Mickaël Legrand, Unilet

 

A lire aussi : L’alternariose, maladie secondaire de la pomme de terre

 

Moins de mildiou ces dernières années ?

Le mildiou est généralement décrit comme la principale maladie de l’oignon. Cependant, les conditions climatiques chaudes et sèches de 2018 et 2019, marquées par des épisodes caniculaires, n’ont pas vraiment confirmé cette assertion. Ces deux dernières années, la fusariose s’est révélée tout aussi préoccupante, ainsi que la bactériose, et dans une moindre mesure la pourriture blanche. Le réchauffement climatique pourrait donc contribuer à réduire l’incidence du mildiou, même s’il y a fort à parier qu'il y aura encore des années à forte pression. Notons par ailleurs que de nombreuses connaissances restent encore à acquérir au sujet du mildiou : identification et caractérisation des souches, suivi de la sensibilité aux fongicides.
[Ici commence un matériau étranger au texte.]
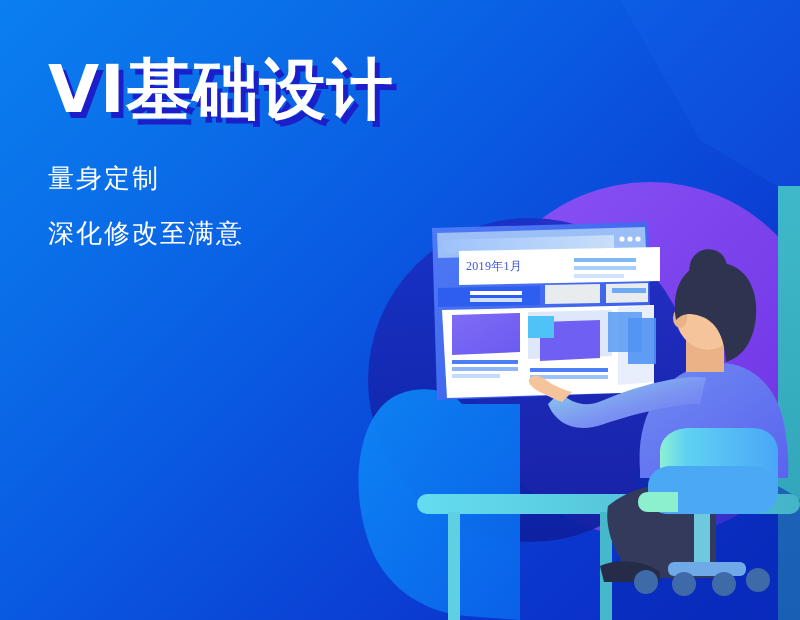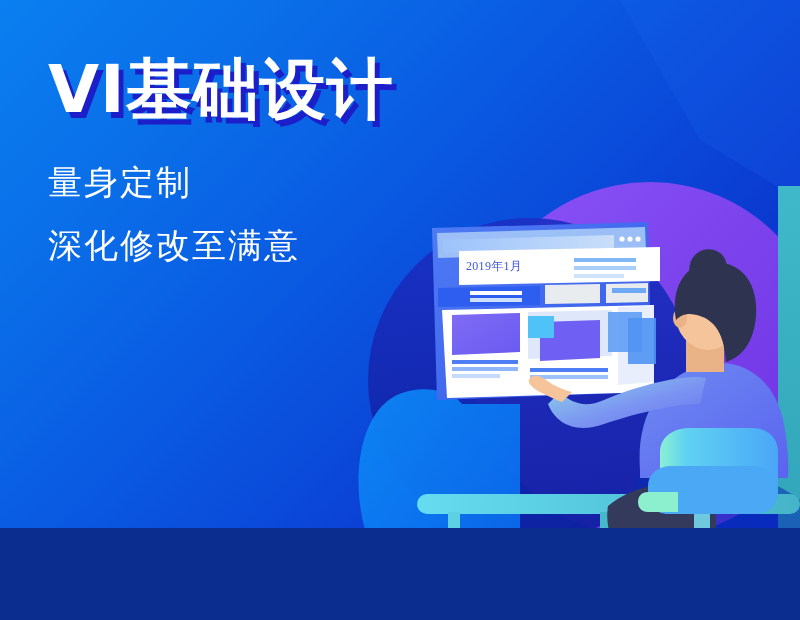--- a/index.html
+++ b/index.html
@@ -7,21 +7,21 @@
     margin: 0;
     padding: 0;
     background: #0b2d8f;
   }
   body {
     font-family: "DejaVu Sans", "Liberation Sans", sans-serif;
   }
   #banner {
     position: relative;
     width: 800px;
-    height: 528px;
+    height: 620px;
     overflow: hidden;
     background: linear-gradient(135deg, #0a7ff0 0%, #0a6ee8 22%, #0a55e0 48%, #0b38cf 76%, #0a27c4 100%);
   }
 
   
   .bg-layer { position: absolute; inset: 0; overflow: hidden; }
   .bg-layer svg { display: block; width: 800px; height: 620px; }
 
   
   .text-block {
@@ -40,21 +40,21 @@
     margin: 0;
     text-shadow: 5px 6px 0 #1c1fc9;
     white-space: nowrap;
   }
   .sub-list {
     margin: 42px 0 0 0;
     padding: 0;
     list-style: none;
   }
   .sub-list li {
-    font-size: 34px;
+    font-size: 26px;
     line-height: 1.0;
     color: #ffffff;
     letter-spacing: 2px;
     margin-bottom: 29px;
     white-space: nowrap;
   }
   .sub-list li:last-child { margin-bottom: 16px; }
 
   
   .illustration {

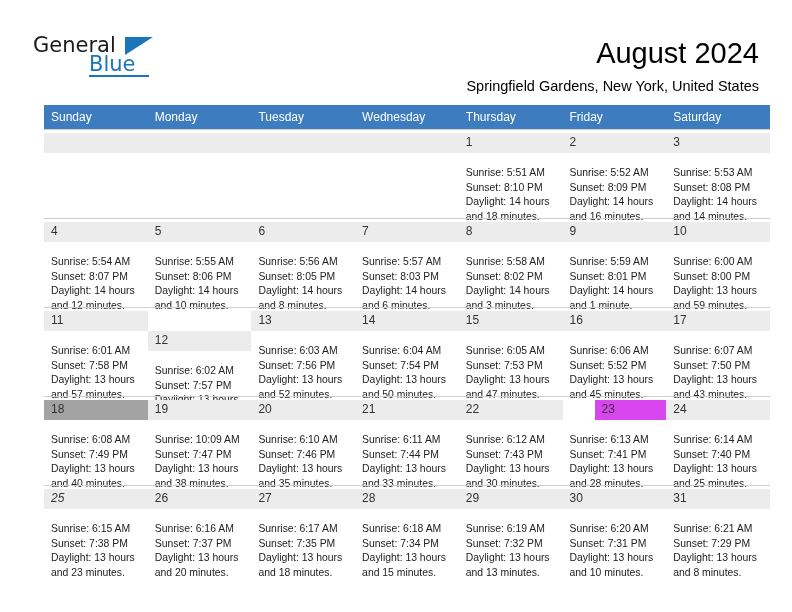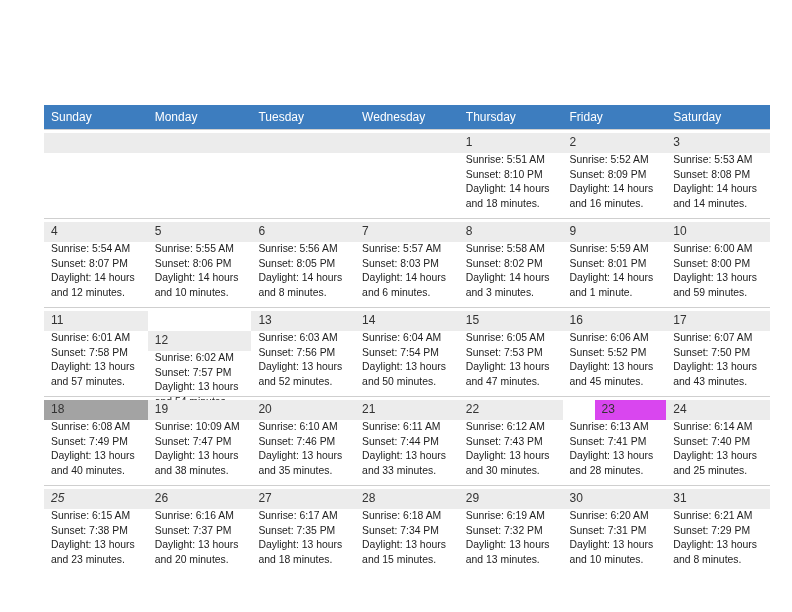--- a/index.html
+++ b/index.html
@@ -145,31 +145,43 @@
     padding: 2px 6px 3px 7px;
     min-height: 15px;
   }
   .cell.empty .daynum {
     background: #ececec;
   }
   .details {
     font-size: 10.4px;
     line-height: 14.6px;
     color: #222222;
-    padding-top: 0;
+    padding-top: 13px;
   }
   .details div {
     white-space: nowrap;
   }
 </style>
 </head>
 <body>
 
 <div class="page">
 
+  <div class="header">
+
+    <div class="logo">
+      <span class="logo-general">General</span>
+      <span class="logo-triangle"></span>
+      <span class="logo-blue">Blue</span>
+      <span class="logo-underline"></span>
+    </div>
+
+    <div class="title">August 2024</div>
+    <div class="subtitle">Springfield Gardens, New York, United States</div>
+  </div>
 
   <table class="calendar">
     <thead>
       <tr>
         <th style="background: rgb(61, 125, 191);">Sunday</th>
         <th style="background: rgb(61, 125, 191);">Monday</th>
         <th style="background: rgb(61, 125, 191);">Tuesday</th>
         <th style="background: rgb(61, 125, 191);">Wednesday</th>
         <th style="background: rgb(61, 125, 191);">Thursday</th>
         <th style="background: rgb(61, 125, 191);">Friday</th>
Ne pas confondre mildiou de l'oignon et mildiou de la pomme de terre

Contrairement à ce qui est encore (trop) souvent entendu, le mildiou de l’oignon, causé par Peronospora destructor, n’est pas le même parasite que le mildiou de la pomme de terre, causé par Phytophthora infestans. D’ailleurs, leurs conditions de développement ne sont pas tout à fait les mêmes.